- Goal of the exercise
Every entry below should be repeated exactly; the pictures should not.

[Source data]
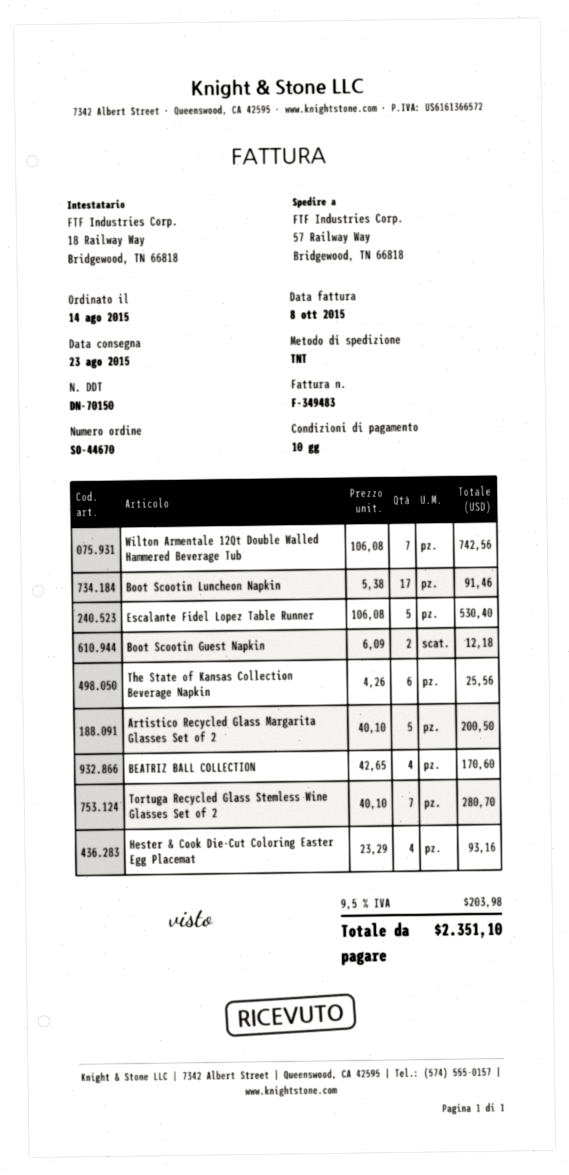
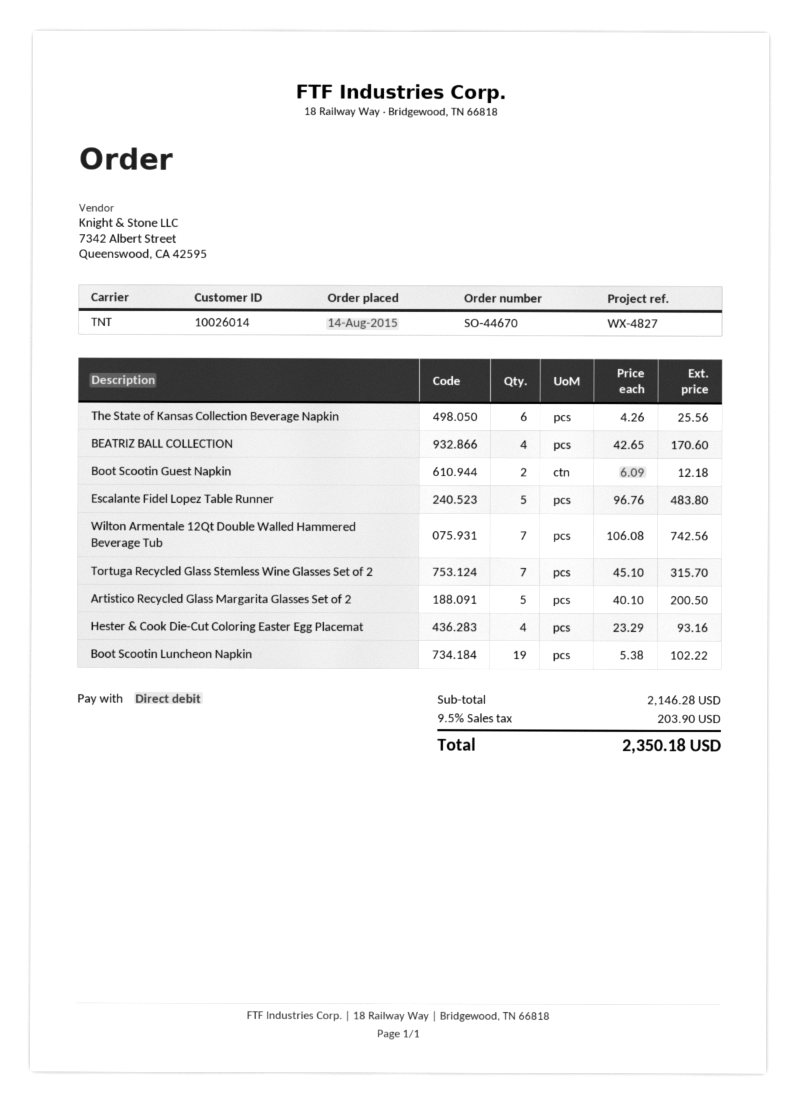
Boot Scootin Luncheon Napkin: 17 x 5.38 = 91.46 -> 19 x 5.38 = 102.22
Escalante Fidel Lopez Table Runner: 5 x 106.08 = 530.40 -> 5 x 96.76 = 483.80
Tortuga Recycled Glass Stemless Wine Glasses Set of 2: 7 x 40.10 = 280.70 -> 7 x 45.10 = 315.70
tax: 9.5% = 203.98 -> 9.5% = 203.90
total: 2351.10 -> 2350.18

- Result
Boot Scootin Luncheon Napkin: 17 x 5.38 = 91.46 -> 19 x 5.38 = 102.22
Escalante Fidel Lopez Table Runner: 5 x 106.08 = 530.40 -> 5 x 96.76 = 483.80
Tortuga Recycled Glass Stemless Wine Glasses Set of 2: 7 x 40.10 = 280.70 -> 7 x 45.10 = 315.70
tax: 9.5% = 203.98 -> 9.5% = 203.90
total: 2351.10 -> 2350.18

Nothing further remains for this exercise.